# EXERCISE REQUIREMENTS
Repeat the data verbatim, images excluded.

# RECORDS SHOWN

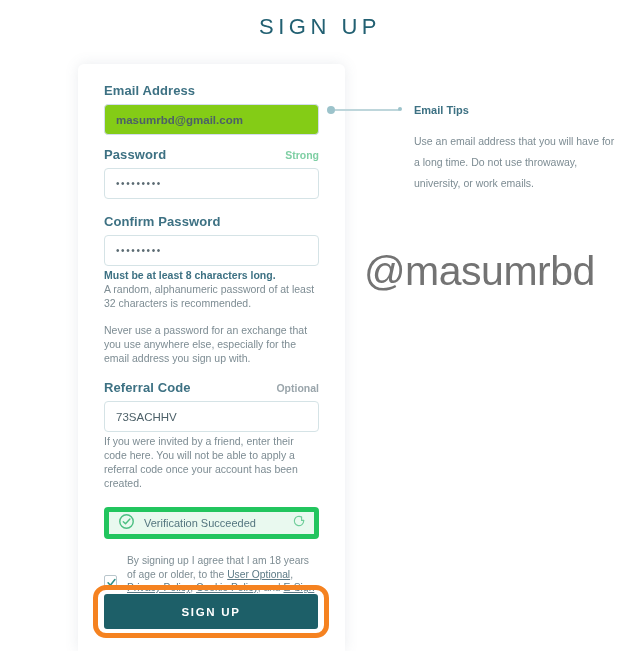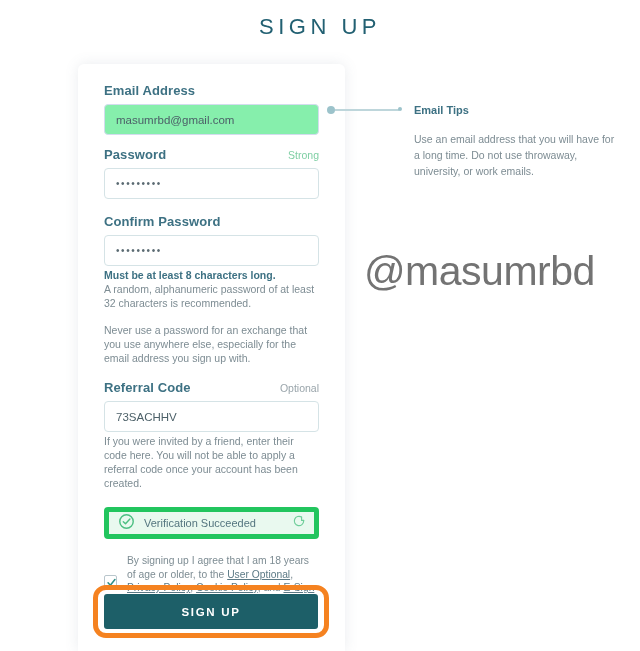--- a/index.html
+++ b/index.html
@@ -77,9 +77,10 @@
     outline: none;
   }
   .text-input.filled-email {
-    background: #86efac;
+    background: #84cc16;
     border-color: #d3dcee;
     color: #4c6068;
+    font-weight: bold;
   }
   .text-input.pwd {
     letter-spacing: 1.6px;

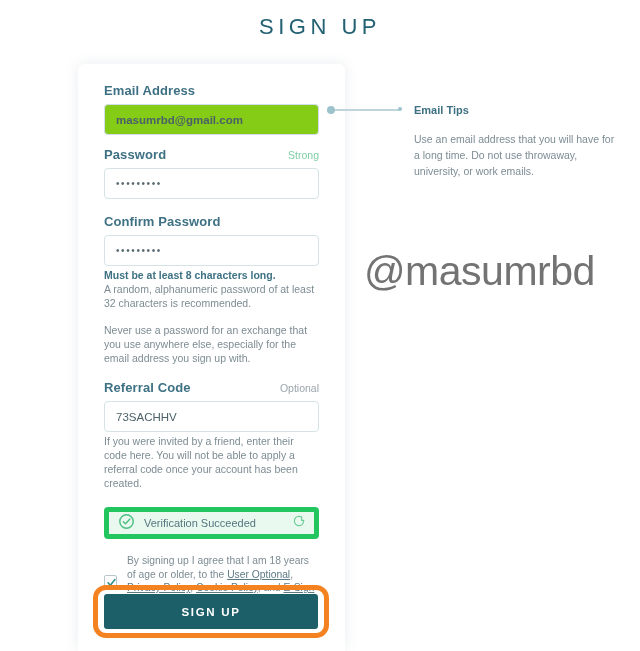--- a/index.html
+++ b/index.html
@@ -219,7 +219,7 @@
   }
   .tip-para {
     font-size: 10.5px;
-    line-height: 16px;
+    line-height: 21px;
     color: #7d8c93;
     margin-top: 15px;
   }

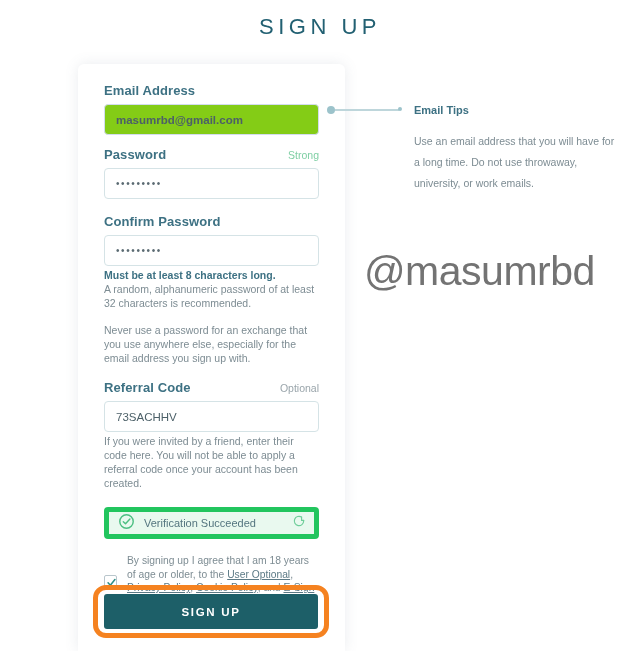--- a/index.html
+++ b/index.html
@@ -58,7 +58,7 @@
   .field-hint {
     font-size: 10.5px;
     color: #9aa5ab;
-    font-weight: 400;
+    font-weight: 700;
   }
   .field-hint.strong { color: #7fcfa4; }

# ANSWER SECTION
--- a/index.html
+++ b/index.html
@@ -77,9 +77,10 @@
     outline: none;
   }
   .text-input.filled-email {
-    background: #86efac;
+    background: #84cc16;
     border-color: #d3dcee;
     color: #4c6068;
+    font-weight: bold;
   }
   .text-input.pwd {
     letter-spacing: 1.6px;

--- a/index.html
+++ b/index.html
@@ -219,7 +219,7 @@
   }
   .tip-para {
     font-size: 10.5px;
-    line-height: 16px;
+    line-height: 21px;
     color: #7d8c93;
     margin-top: 15px;
   }

--- a/index.html
+++ b/index.html
@@ -58,7 +58,7 @@
   .field-hint {
     font-size: 10.5px;
     color: #9aa5ab;
-    font-weight: 400;
+    font-weight: 700;
   }
   .field-hint.strong { color: #7fcfa4; }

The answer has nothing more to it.